Хоть и не боится священник гнева людского и правило Спасово строго блюдет, но и перечить не стал, ибо лошадь поперед саней не ставят; просясь на сие место, сам давал прихожанам собственноручную запись: «Призвали они меня, попа Мисаила, полюбовно и челобитную за руками архиерею о мне подали, и мне, попу, служить из церковного дохода, мирского подаяния, да мне ж, попу, послушну быть ко всякой духовной требе и в церковь Божию; я за церковное место никаких денег не дал и церковного места не купил, и служа мне в той церкви, строения церковного и всякой утвари своим не называть и до церковных свеч, и до огарков, и до церковного денежного сбору дела нет, и того церковного места мне, попу, не продать и не заложить, и на свое имя не справить, и ни в какой крепости не укрепить, и по умертвии моем жене моей и детям, и роду моему, и племени до того церковного места дела нет. А буде я в чем против записи не устою и им, прихожанам, мне от церкви отказать».
Вот и остережешься иной раз правду-матку метать и куражиться; неровен час, сронят шапку с поповской головы; накидают тумаков, не рядясь, и сгонят с места. Да не так дорого место сие, как страшно кинуть бесчинников наедине со грехом. Есть два угодных Господу человека в миру: нищий и священник, оба кусошники, милостынщики, и ежели первый стоит за подаянием на паперти с протянутой рукою, то второй – на амвоне.
И потому гужевались слобожане в матери-церкви, не ведая страху.

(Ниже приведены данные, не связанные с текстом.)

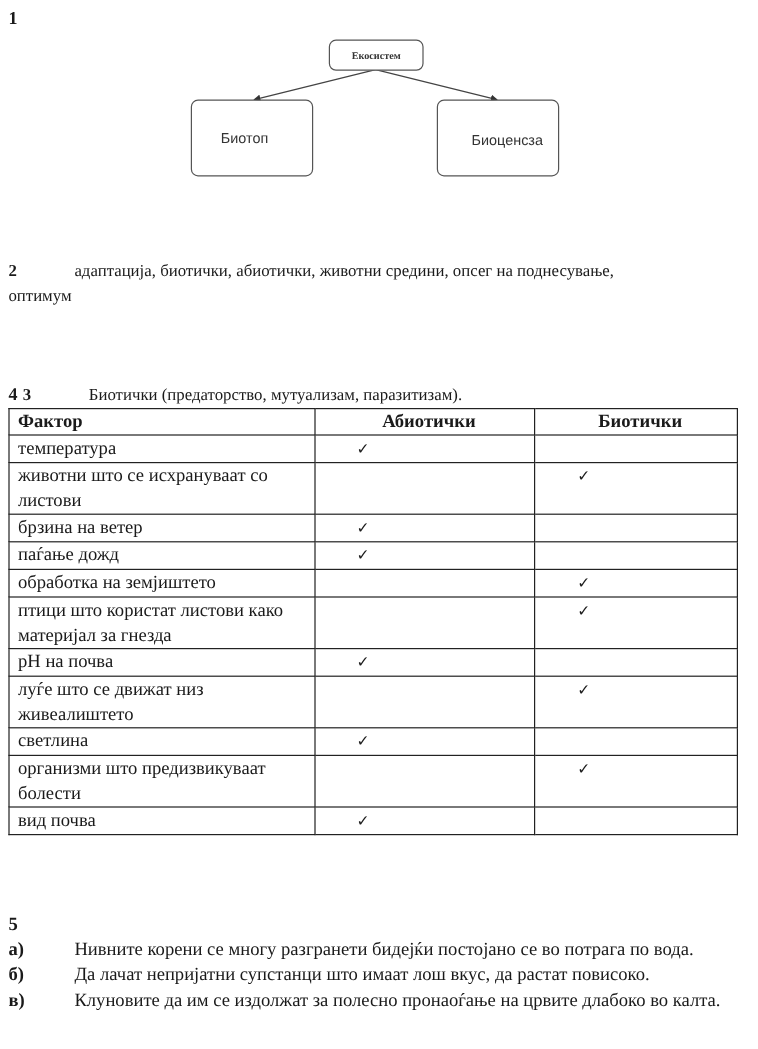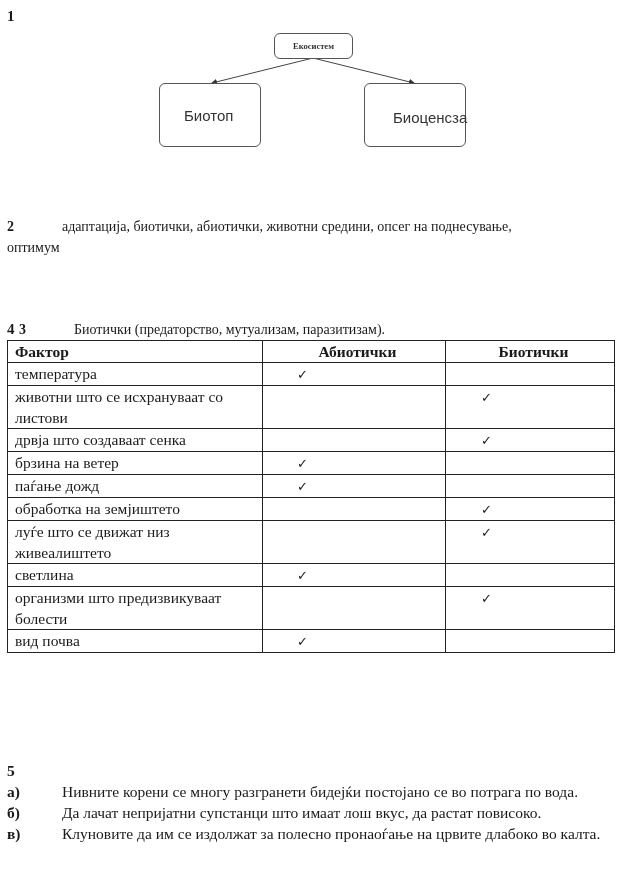--- a/index.html
+++ b/index.html
@@ -16,7 +16,7 @@
     .box {
       position: absolute; border: 1px solid #555; border-radius: 6px; background: #fff;
       display: flex; align-items: center; justify-content: center;
-      font-family: "Liberation Sans", "DejaVu Sans", sans-serif; font-size: 15px; color: #333;
+      font-family: "Liberation Sans", "DejaVu Sans", sans-serif; font-size: 12px; color: #333;
     }
     .box.root { font-family: "Liberation Serif", serif; font-weight: bold; font-size: 8.5px; }
     

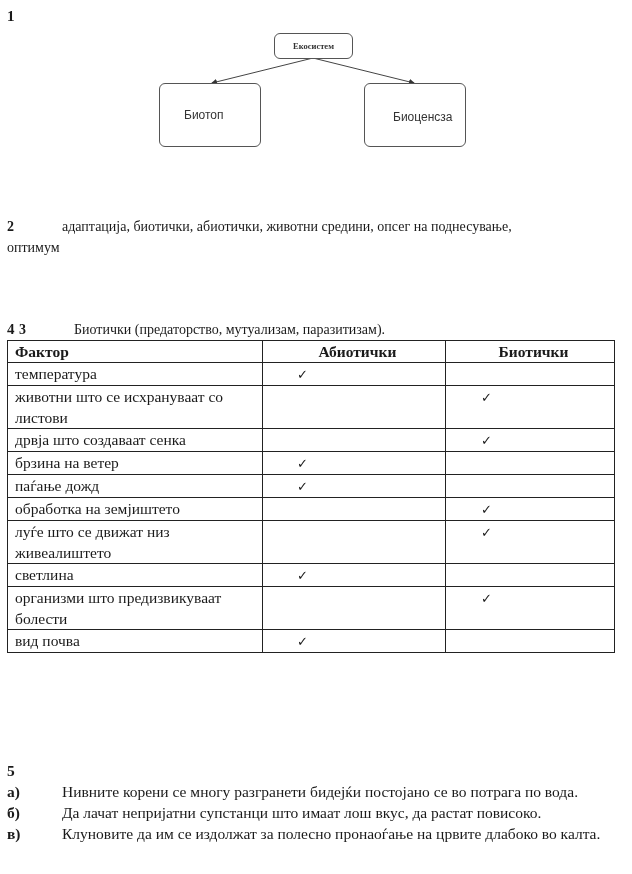--- a/index.html
+++ b/index.html
@@ -94,11 +94,6 @@
         <td class="bio"><span class="check">✓</span></td>
       </tr>
       <tr>
-        <td>дрвја што создаваат сенка</td>
-        <td class="abio"><span class="check"></span></td>
-        <td class="bio"><span class="check">✓</span></td>
-      </tr>
-      <tr>
         <td>брзина на ветер</td>
         <td class="abio"><span class="check">✓</span></td>
         <td class="bio"><span class="check"></span></td>

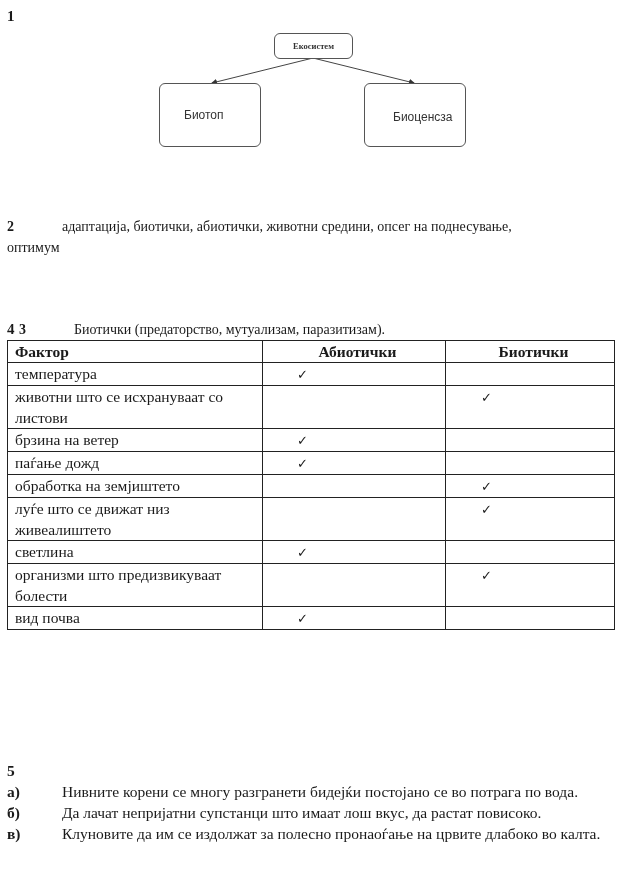--- a/index.html
+++ b/index.html
@@ -109,6 +109,11 @@
         <td class="bio"><span class="check">✓</span></td>
       </tr>
       <tr>
+        <td>птици што користат листови како материјал за гнезда</td>
+        <td class="abio"><span class="check"></span></td>
+        <td class="bio"><span class="check">✓</span></td>
+      </tr>
+      <tr>
         <td>луѓе што се движат низ живеалиштето</td>
         <td class="abio"><span class="check"></span></td>
         <td class="bio"><span class="check">✓</span></td>

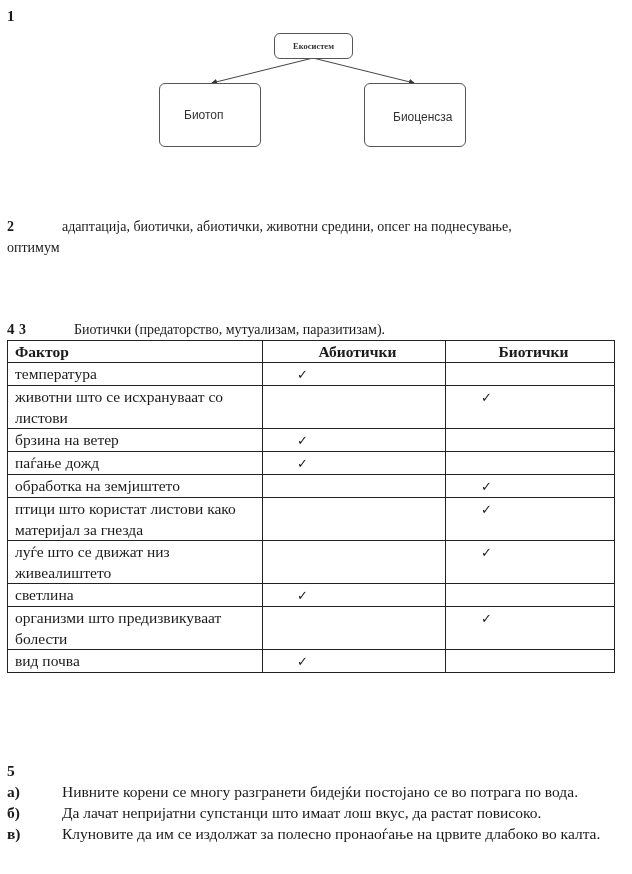--- a/index.html
+++ b/index.html
@@ -114,6 +114,11 @@
         <td class="bio"><span class="check">✓</span></td>
       </tr>
       <tr>
+        <td>pH на почва</td>
+        <td class="abio"><span class="check">✓</span></td>
+        <td class="bio"><span class="check"></span></td>
+      </tr>
+      <tr>
         <td>луѓе што се движат низ живеалиштето</td>
         <td class="abio"><span class="check"></span></td>
         <td class="bio"><span class="check">✓</span></td>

Да и в иные дни почасту бывает, когда поют вечерню, иль заутреню, иль молебны и часы, и святую литургию, и в то время в трапезе сидят за столом слободские власти и денежные целовальники с дьячками и собирают всякие государевы доходы, дань и оброк; а земские выборщики порою тут и суды вершат, и всякие советы мирские дают, а приставы на правеже держат крестьян, наказание чинят и в цепи садят, и в колоду, устроенные тут же у двери; и вроде бы губная изба невдали, за городской стеною, а до земской избы и вовсе рукой подать, вон виднеется у питейного двора, рядом с таможнею; но вот поди ж ты, именно в Божьем святом месте запонадобилось устраивать сходки, куражиться и творить власть. Но кто знает? быть может, церковь-то и напоминала постоянно о совести, чтобы начальники не продали душу свою, от правды не уклонились, не засуживали несчастного понапрасну, не зарывались, помнили о гневе Спасителя нашего.